▸ Problem details:
Copy the data precisely, character for character, and leave out every picture.

------ Information shown

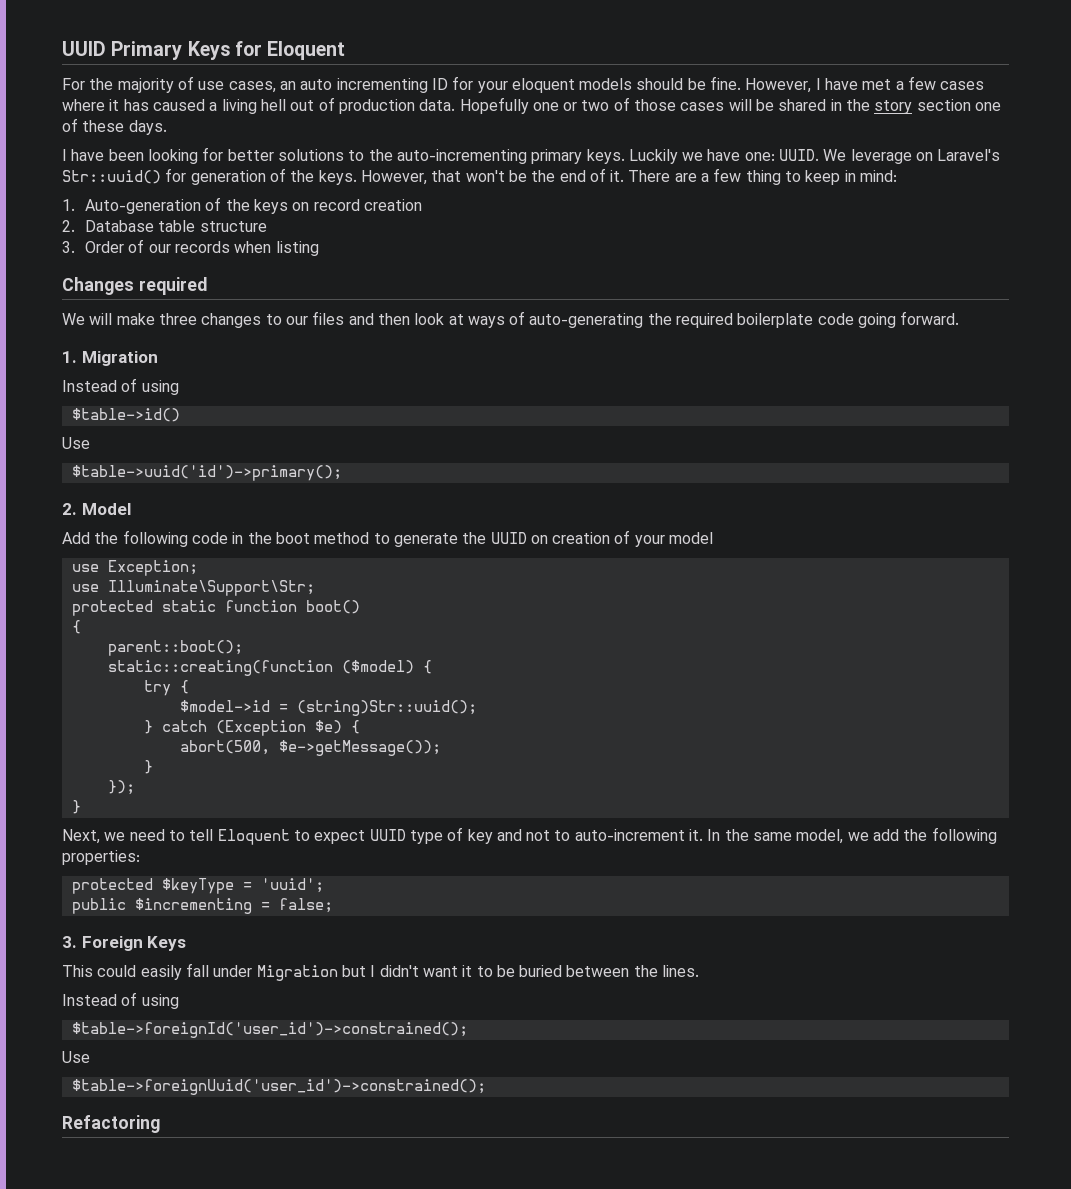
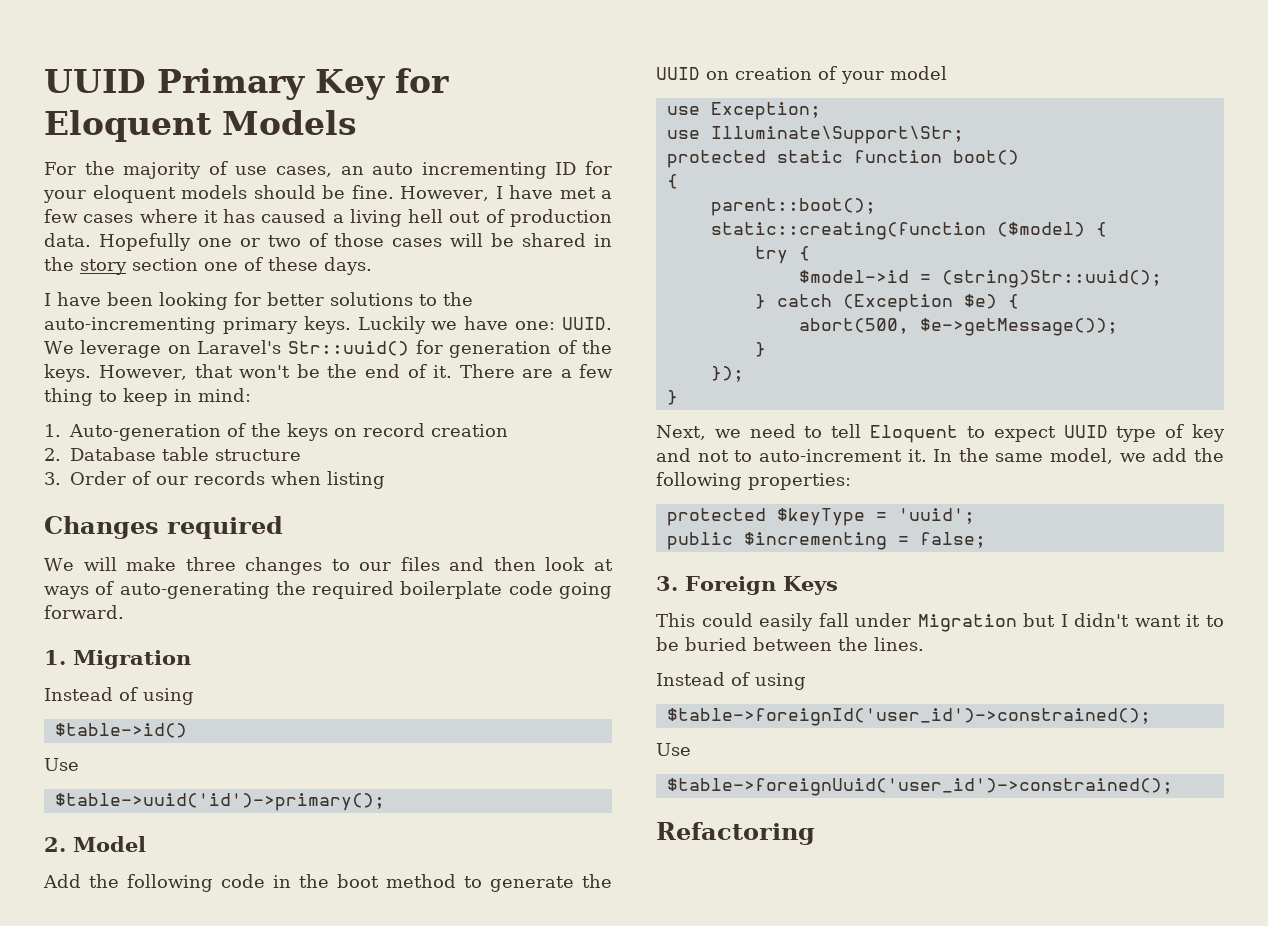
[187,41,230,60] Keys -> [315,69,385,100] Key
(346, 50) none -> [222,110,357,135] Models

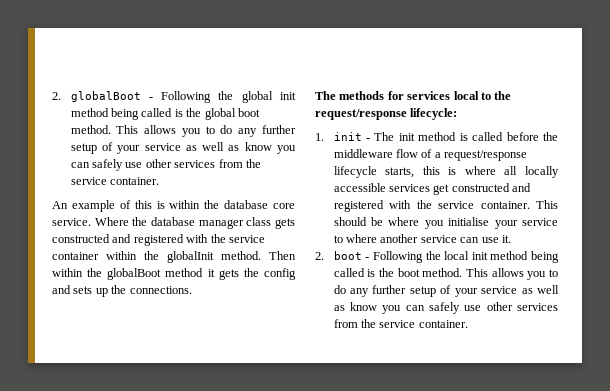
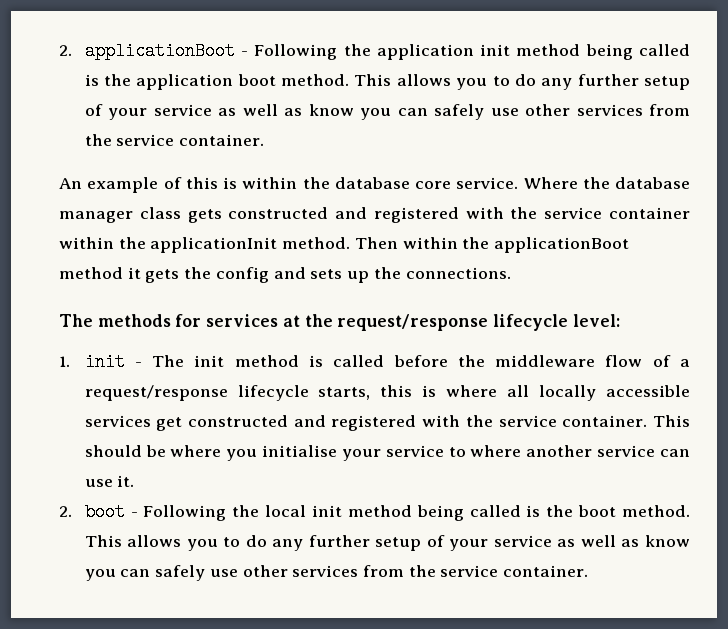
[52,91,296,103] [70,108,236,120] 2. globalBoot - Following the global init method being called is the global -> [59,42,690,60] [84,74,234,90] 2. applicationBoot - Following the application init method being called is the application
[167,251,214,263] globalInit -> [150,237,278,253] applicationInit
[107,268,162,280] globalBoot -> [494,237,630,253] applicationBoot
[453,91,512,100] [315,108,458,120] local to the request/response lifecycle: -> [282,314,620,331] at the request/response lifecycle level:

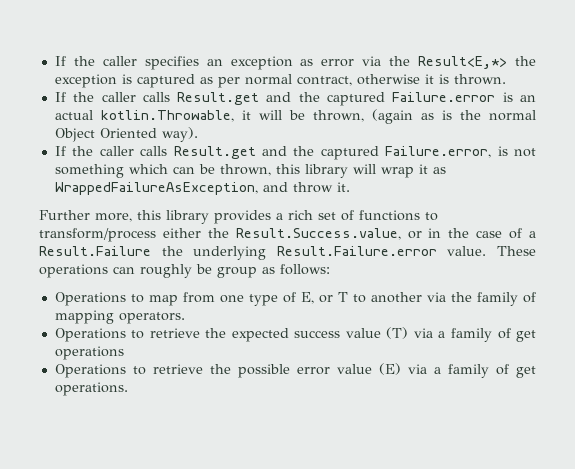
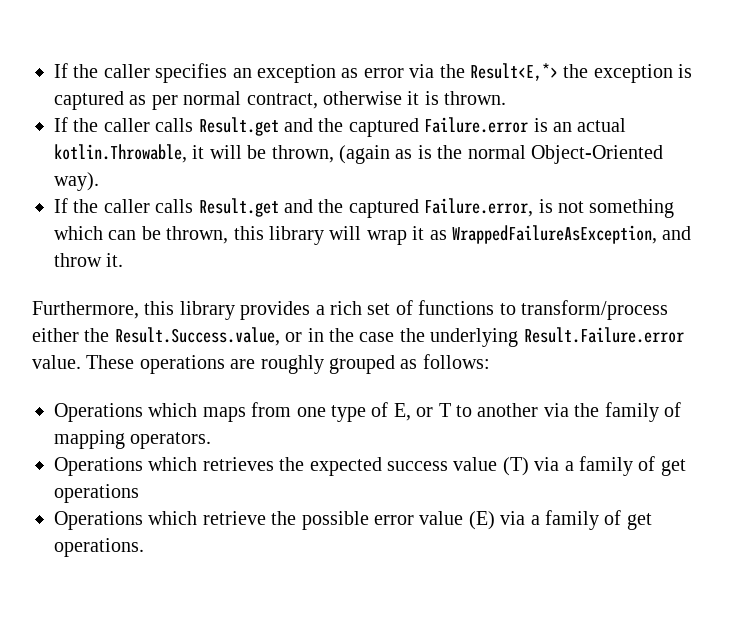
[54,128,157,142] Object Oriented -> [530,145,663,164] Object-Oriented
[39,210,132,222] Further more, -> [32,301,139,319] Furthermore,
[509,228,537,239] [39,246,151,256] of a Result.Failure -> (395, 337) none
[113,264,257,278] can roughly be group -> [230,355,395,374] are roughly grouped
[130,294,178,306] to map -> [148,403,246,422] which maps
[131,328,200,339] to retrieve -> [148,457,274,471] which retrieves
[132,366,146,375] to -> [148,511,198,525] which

------------

▸ Exercise result:
[187,41,230,60] Keys -> [315,69,385,100] Key
(346, 50) none -> [222,110,357,135] Models

[52,91,296,103] [70,108,236,120] 2. globalBoot - Following the global init method being called is the global -> [59,42,690,60] [84,74,234,90] 2. applicationBoot - Following the application init method being called is the application
[167,251,214,263] globalInit -> [150,237,278,253] applicationInit
[107,268,162,280] globalBoot -> [494,237,630,253] applicationBoot
[453,91,512,100] [315,108,458,120] local to the request/response lifecycle: -> [282,314,620,331] at the request/response lifecycle level:

[54,128,157,142] Object Oriented -> [530,145,663,164] Object-Oriented
[39,210,132,222] Further more, -> [32,301,139,319] Furthermore,
[509,228,537,239] [39,246,151,256] of a Result.Failure -> (395, 337) none
[113,264,257,278] can roughly be group -> [230,355,395,374] are roughly grouped
[130,294,178,306] to map -> [148,403,246,422] which maps
[131,328,200,339] to retrieve -> [148,457,274,471] which retrieves
[132,366,146,375] to -> [148,511,198,525] which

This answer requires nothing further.